Os setores de marketing e de publicidade também estão se tornando áreas focais – desde analytics para celulares até bloqueadores de propagandas – no Mobile World Congress. Pensando nesta tendência, Matt Asay, vice-presidente Mobile da Adobe, preparou dicas de como aproveitar no MWC deste ano – que começa nesta segunda-feira (22) em Barcelona – para traçar estratégias mobile e cativar os clientes.
Confira:
O marketing com base na localização é mais significativo do que anúncios
A tecnologia Beacon foi lançada com grande alarde quando foi apresentada no ano de 2003. Desde então, ela ganhou uma reputação negativa; anúncios personalizados e descontos podem ser eficazes, mas são apenas um dentre os muitos casos de uso possíveis. O acesso a dados contextuais permite que as marcas sejam mais criativas. Por exemplo, um varejista de roupas poderia instalar um grande display em sua loja que muda dependendo de quem está passando por ele. O comprador ‘A’ verá um vestido social; o comprador ‘B’ verá um par de sapatos. Ou um aplicativo poderia permitir que os compradores tirem fotos de roupas e acessórios de pessoas ao seu redor e então sugira itens semelhantes na loja.
Estes casos de usuário já existem, tanto na prática quanto em versões demo. Eles permitem que as marcas misturem elementos físicos e digitais, identificando experiências específicas que oferecem valor para o seu público. Na pesquisa citada anteriormente, 67% dos consumidores disseram que, às vezes ou frequentemente, usam seus smartphones em conjunto com as compras físicas.
Internet das Coisas: estamos perto, mas ainda nem tanto
A Internet das Coisas (IoT, em inglês) estabelece a possibilidade de um futuro interessante, em que tudo está conectado, mas invisível. As experiências serão transformadoras, mas a maioria das ideias ainda estão sendo desenvolvidas.
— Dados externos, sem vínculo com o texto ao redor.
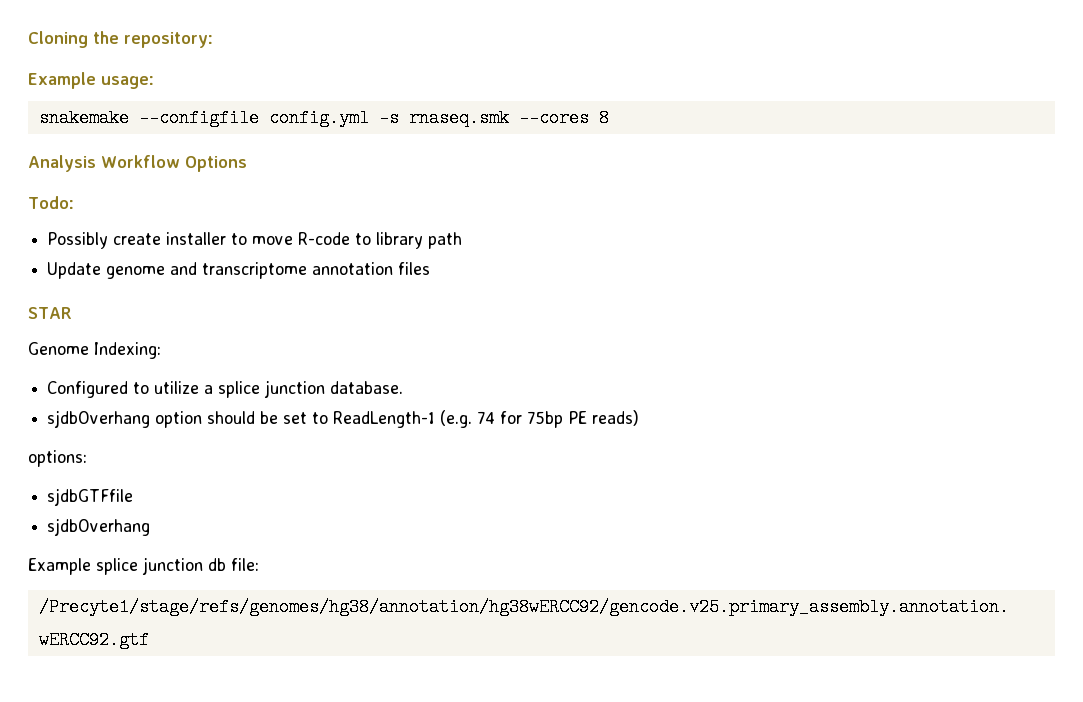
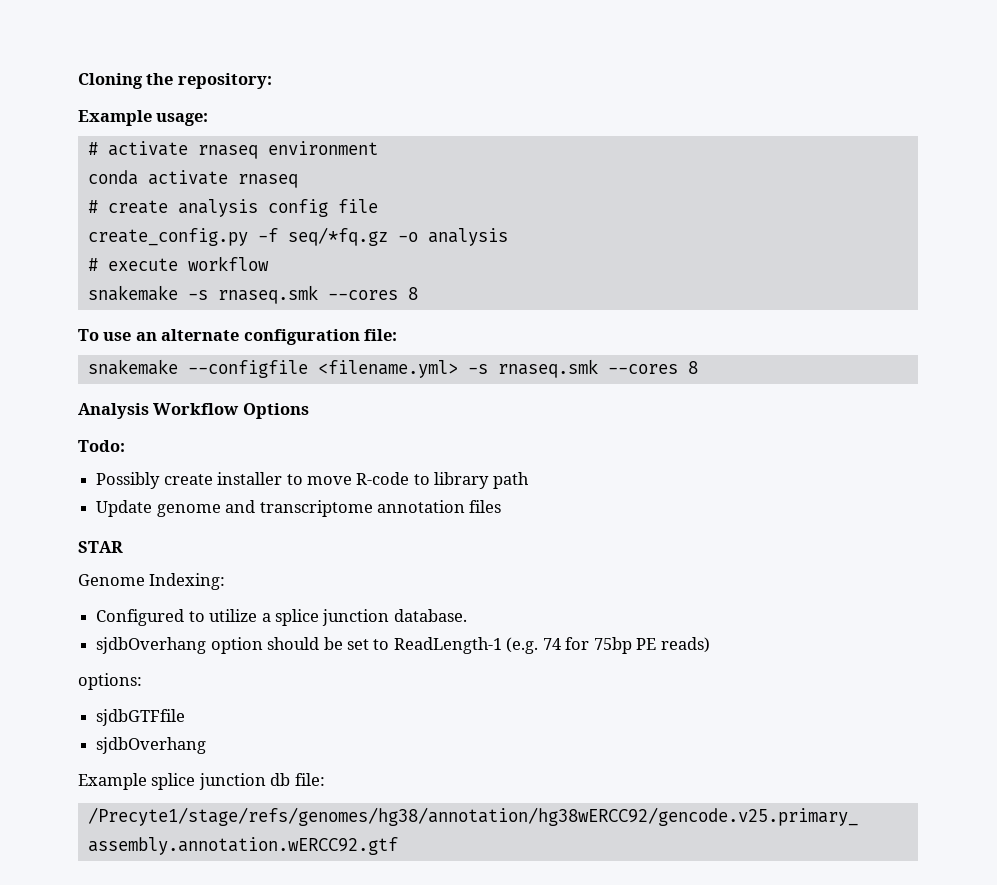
(154, 82) none -> [87,141,378,159] [87,170,298,188] [87,199,378,217] [87,227,508,246] [87,256,269,271] [87,285,418,304] [78,329,398,345] // # activate rnaseq environment // conda activate rnaseq // # create analysis config file // create_config.py -f seq/*fq.gz -o analysis // # execute workflow // snakemake -s rnaseq.smk --cores 8 // To use an alternate configuration file:
[268,109,369,127] config.yml -> [317,360,458,378] <filename.yml>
Grande parte da tecnologia necessária para permitir o funcionamento da Internet das Coisas já está disponível. Para os comerciantes de marca, não é uma questão de recursos, mas de eliminação e curadoria. Mesmo que haja a possibilidade de colocar seu aplicativo em dispositivos wearables, isso não significa que você deve fazê-lo; para algumas marcas, isso faz muito sentido. Para outras, é inútil.
Trazer sua marca para a IoT exige que você aceite que as primeiras tentativas provavelmente serão falhas. Semelhante ao celular, a interação é a nova inovação. Os comerciantes devem fornecer uma experiência mínima viável e fazer uma série de testes; vendo como os usuários respondem e aprimorando as características do herói.
Analytics para celulares: intuição humana fundamentada com dados
Analytics é um exemplo de tecnologia que está à frente do que os consumidores pensam que querem ou esperam. Evoluímos da visualização de dados para a total inteligência artificial e completa capacidade preditiva. Apesar de se especular muito sobre a possibilidade de as máquinas dominarem o mundo, o contato humano vai ser o fator mais importante. O risco dos analytics para celulares é a falta de subjetividade. Se a filha de um cliente ajudar o seu pai a comprar todas as suas roupas online, um algoritmo poderá classificá-la como uma mulher de 19 anos da geração Y. Os consumidores precisam de apenas uma experiência ruim – como a deste exemplo – para deletar o app desta hipotética marca de seus celulares.
Seres humanos e tecnologia foram destinados a trabalhar em conjunto. Bons dados devem informar melhor a sua intuição e, quando estiver errado, seja humilde o suficiente para analisar novamente os números e fazer alterações.
Bloqueios de anúncios são feedback interessantes para as marcas
A expansão do uso de bloqueadores de anúncios, desde desktops até celulares, foi acelerada com a introdução do Safari no iOS 9. Os consumidores abraçaram a mudança, pois proporcionou uma melhor experiência. Alguns anúncios tornaram-se tão desagradáveis (e caros), que a troca por conteúdo gratuito não é mais vantajosa. Para os editores, esta é uma forma de receber um feedback do usuário. Os consumidores estão se tornando mais donos de suas experiências de navegação e cada Ad Blocker (bloqueador de anúncios) instalado é um voto para mudança. Se as experiências de anúncios ruins estão fazendo os usuários fugirem, uma boa experiência de anúncios pode ajudar a desacelerar a tendência.
Há alguns princípios fundamentais: (1) Equilíbrio entre anúncio e conteúdo; (2) Garantir que os riscos de segurança sejam mitigados: um vírus induzido por um anúncio com certeza fará a empresa perder o cliente; (3) Otimizar os anúncios para que sejam rápidos e diminuir o impacto nos recursos de computação; e (4) Solicitar feedback e ver o que está funcionando.